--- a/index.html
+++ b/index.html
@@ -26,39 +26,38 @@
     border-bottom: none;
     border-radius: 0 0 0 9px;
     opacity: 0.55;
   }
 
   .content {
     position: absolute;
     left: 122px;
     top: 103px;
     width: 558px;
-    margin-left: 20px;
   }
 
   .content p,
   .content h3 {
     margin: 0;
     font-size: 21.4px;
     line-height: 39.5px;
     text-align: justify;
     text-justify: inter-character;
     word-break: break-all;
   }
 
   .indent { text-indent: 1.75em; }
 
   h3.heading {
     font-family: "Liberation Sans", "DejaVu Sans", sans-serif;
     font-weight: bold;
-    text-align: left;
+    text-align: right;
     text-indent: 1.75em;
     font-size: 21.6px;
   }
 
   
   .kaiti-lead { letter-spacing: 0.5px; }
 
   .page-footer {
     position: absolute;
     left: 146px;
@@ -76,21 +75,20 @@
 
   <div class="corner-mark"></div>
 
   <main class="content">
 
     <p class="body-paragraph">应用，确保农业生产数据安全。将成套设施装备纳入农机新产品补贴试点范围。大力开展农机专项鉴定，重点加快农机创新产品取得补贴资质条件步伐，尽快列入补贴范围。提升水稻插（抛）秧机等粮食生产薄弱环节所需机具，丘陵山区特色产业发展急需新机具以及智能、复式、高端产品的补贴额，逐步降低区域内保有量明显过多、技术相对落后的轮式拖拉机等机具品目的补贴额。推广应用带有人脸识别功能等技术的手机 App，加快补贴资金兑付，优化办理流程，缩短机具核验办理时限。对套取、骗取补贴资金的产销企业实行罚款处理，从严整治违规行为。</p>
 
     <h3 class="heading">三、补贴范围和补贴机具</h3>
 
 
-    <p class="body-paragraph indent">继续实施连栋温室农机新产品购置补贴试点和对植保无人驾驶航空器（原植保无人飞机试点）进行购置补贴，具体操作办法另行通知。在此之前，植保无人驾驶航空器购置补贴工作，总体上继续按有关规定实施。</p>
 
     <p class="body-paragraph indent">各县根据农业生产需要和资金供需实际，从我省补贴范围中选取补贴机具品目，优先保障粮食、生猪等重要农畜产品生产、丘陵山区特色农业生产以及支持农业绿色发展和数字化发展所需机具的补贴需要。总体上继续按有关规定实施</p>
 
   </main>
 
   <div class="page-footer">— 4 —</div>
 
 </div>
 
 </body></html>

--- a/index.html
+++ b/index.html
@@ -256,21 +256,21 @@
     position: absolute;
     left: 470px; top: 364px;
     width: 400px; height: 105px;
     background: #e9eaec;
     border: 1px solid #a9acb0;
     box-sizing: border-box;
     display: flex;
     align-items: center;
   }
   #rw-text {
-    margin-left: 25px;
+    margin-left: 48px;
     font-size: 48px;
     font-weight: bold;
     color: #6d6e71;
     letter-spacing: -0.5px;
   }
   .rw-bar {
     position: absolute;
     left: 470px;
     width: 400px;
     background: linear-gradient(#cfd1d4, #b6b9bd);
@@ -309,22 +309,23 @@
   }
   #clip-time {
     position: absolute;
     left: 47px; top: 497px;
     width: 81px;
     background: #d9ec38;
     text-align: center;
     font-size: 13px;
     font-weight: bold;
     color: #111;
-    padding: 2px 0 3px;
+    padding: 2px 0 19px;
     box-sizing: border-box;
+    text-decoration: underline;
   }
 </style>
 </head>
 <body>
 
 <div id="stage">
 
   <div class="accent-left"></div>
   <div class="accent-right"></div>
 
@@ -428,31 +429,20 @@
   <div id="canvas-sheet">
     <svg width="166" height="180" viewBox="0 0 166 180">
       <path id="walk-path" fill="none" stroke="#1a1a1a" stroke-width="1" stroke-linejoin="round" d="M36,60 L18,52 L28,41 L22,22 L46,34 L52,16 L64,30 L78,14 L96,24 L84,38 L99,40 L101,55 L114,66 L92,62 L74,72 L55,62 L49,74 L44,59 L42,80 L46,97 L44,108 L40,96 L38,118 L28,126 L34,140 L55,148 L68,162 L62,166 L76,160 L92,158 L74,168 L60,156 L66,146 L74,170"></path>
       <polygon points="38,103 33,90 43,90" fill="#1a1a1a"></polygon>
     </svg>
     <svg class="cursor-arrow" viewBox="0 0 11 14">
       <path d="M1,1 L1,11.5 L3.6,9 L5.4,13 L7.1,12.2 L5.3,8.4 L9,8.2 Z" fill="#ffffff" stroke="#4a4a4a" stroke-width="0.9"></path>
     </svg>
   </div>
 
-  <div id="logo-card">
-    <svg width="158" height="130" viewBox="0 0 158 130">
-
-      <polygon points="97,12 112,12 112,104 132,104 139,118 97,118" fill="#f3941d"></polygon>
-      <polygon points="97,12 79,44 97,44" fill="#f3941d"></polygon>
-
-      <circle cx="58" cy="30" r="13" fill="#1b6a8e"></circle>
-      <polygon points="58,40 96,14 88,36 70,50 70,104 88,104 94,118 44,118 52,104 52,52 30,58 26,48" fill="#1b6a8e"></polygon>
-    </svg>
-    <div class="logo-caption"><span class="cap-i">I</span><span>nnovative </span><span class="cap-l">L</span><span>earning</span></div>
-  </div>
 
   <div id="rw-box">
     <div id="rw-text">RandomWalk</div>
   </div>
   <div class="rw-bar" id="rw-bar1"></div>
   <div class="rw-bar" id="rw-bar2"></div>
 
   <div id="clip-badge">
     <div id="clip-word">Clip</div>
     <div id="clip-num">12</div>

┄┄┄┄┄┄

Each entry is to be given again, exactly as it stands.

## ANSWER BELOW
--- a/index.html
+++ b/index.html
@@ -26,39 +26,38 @@
     border-bottom: none;
     border-radius: 0 0 0 9px;
     opacity: 0.55;
   }
 
   .content {
     position: absolute;
     left: 122px;
     top: 103px;
     width: 558px;
-    margin-left: 20px;
   }
 
   .content p,
   .content h3 {
     margin: 0;
     font-size: 21.4px;
     line-height: 39.5px;
     text-align: justify;
     text-justify: inter-character;
     word-break: break-all;
   }
 
   .indent { text-indent: 1.75em; }
 
   h3.heading {
     font-family: "Liberation Sans", "DejaVu Sans", sans-serif;
     font-weight: bold;
-    text-align: left;
+    text-align: right;
     text-indent: 1.75em;
     font-size: 21.6px;
   }
 
   
   .kaiti-lead { letter-spacing: 0.5px; }
 
   .page-footer {
     position: absolute;
     left: 146px;
@@ -76,21 +75,20 @@
 
   <div class="corner-mark"></div>
 
   <main class="content">
 
     <p class="body-paragraph">应用，确保农业生产数据安全。将成套设施装备纳入农机新产品补贴试点范围。大力开展农机专项鉴定，重点加快农机创新产品取得补贴资质条件步伐，尽快列入补贴范围。提升水稻插（抛）秧机等粮食生产薄弱环节所需机具，丘陵山区特色产业发展急需新机具以及智能、复式、高端产品的补贴额，逐步降低区域内保有量明显过多、技术相对落后的轮式拖拉机等机具品目的补贴额。推广应用带有人脸识别功能等技术的手机 App，加快补贴资金兑付，优化办理流程，缩短机具核验办理时限。对套取、骗取补贴资金的产销企业实行罚款处理，从严整治违规行为。</p>
 
     <h3 class="heading">三、补贴范围和补贴机具</h3>
 
 
-    <p class="body-paragraph indent">继续实施连栋温室农机新产品购置补贴试点和对植保无人驾驶航空器（原植保无人飞机试点）进行购置补贴，具体操作办法另行通知。在此之前，植保无人驾驶航空器购置补贴工作，总体上继续按有关规定实施。</p>
 
     <p class="body-paragraph indent">各县根据农业生产需要和资金供需实际，从我省补贴范围中选取补贴机具品目，优先保障粮食、生猪等重要农畜产品生产、丘陵山区特色农业生产以及支持农业绿色发展和数字化发展所需机具的补贴需要。总体上继续按有关规定实施</p>
 
   </main>
 
   <div class="page-footer">— 4 —</div>
 
 </div>
 
 </body></html>

--- a/index.html
+++ b/index.html
@@ -256,21 +256,21 @@
     position: absolute;
     left: 470px; top: 364px;
     width: 400px; height: 105px;
     background: #e9eaec;
     border: 1px solid #a9acb0;
     box-sizing: border-box;
     display: flex;
     align-items: center;
   }
   #rw-text {
-    margin-left: 25px;
+    margin-left: 48px;
     font-size: 48px;
     font-weight: bold;
     color: #6d6e71;
     letter-spacing: -0.5px;
   }
   .rw-bar {
     position: absolute;
     left: 470px;
     width: 400px;
     background: linear-gradient(#cfd1d4, #b6b9bd);
@@ -309,22 +309,23 @@
   }
   #clip-time {
     position: absolute;
     left: 47px; top: 497px;
     width: 81px;
     background: #d9ec38;
     text-align: center;
     font-size: 13px;
     font-weight: bold;
     color: #111;
-    padding: 2px 0 3px;
+    padding: 2px 0 19px;
     box-sizing: border-box;
+    text-decoration: underline;
   }
 </style>
 </head>
 <body>
 
 <div id="stage">
 
   <div class="accent-left"></div>
   <div class="accent-right"></div>
 
@@ -428,31 +429,20 @@
   <div id="canvas-sheet">
     <svg width="166" height="180" viewBox="0 0 166 180">
       <path id="walk-path" fill="none" stroke="#1a1a1a" stroke-width="1" stroke-linejoin="round" d="M36,60 L18,52 L28,41 L22,22 L46,34 L52,16 L64,30 L78,14 L96,24 L84,38 L99,40 L101,55 L114,66 L92,62 L74,72 L55,62 L49,74 L44,59 L42,80 L46,97 L44,108 L40,96 L38,118 L28,126 L34,140 L55,148 L68,162 L62,166 L76,160 L92,158 L74,168 L60,156 L66,146 L74,170"></path>
       <polygon points="38,103 33,90 43,90" fill="#1a1a1a"></polygon>
     </svg>
     <svg class="cursor-arrow" viewBox="0 0 11 14">
       <path d="M1,1 L1,11.5 L3.6,9 L5.4,13 L7.1,12.2 L5.3,8.4 L9,8.2 Z" fill="#ffffff" stroke="#4a4a4a" stroke-width="0.9"></path>
     </svg>
   </div>
 
-  <div id="logo-card">
-    <svg width="158" height="130" viewBox="0 0 158 130">
-
-      <polygon points="97,12 112,12 112,104 132,104 139,118 97,118" fill="#f3941d"></polygon>
-      <polygon points="97,12 79,44 97,44" fill="#f3941d"></polygon>
-
-      <circle cx="58" cy="30" r="13" fill="#1b6a8e"></circle>
-      <polygon points="58,40 96,14 88,36 70,50 70,104 88,104 94,118 44,118 52,104 52,52 30,58 26,48" fill="#1b6a8e"></polygon>
-    </svg>
-    <div class="logo-caption"><span class="cap-i">I</span><span>nnovative </span><span class="cap-l">L</span><span>earning</span></div>
-  </div>
 
   <div id="rw-box">
     <div id="rw-text">RandomWalk</div>
   </div>
   <div class="rw-bar" id="rw-bar1"></div>
   <div class="rw-bar" id="rw-bar2"></div>
 
   <div id="clip-badge">
     <div id="clip-word">Clip</div>
     <div id="clip-num">12</div>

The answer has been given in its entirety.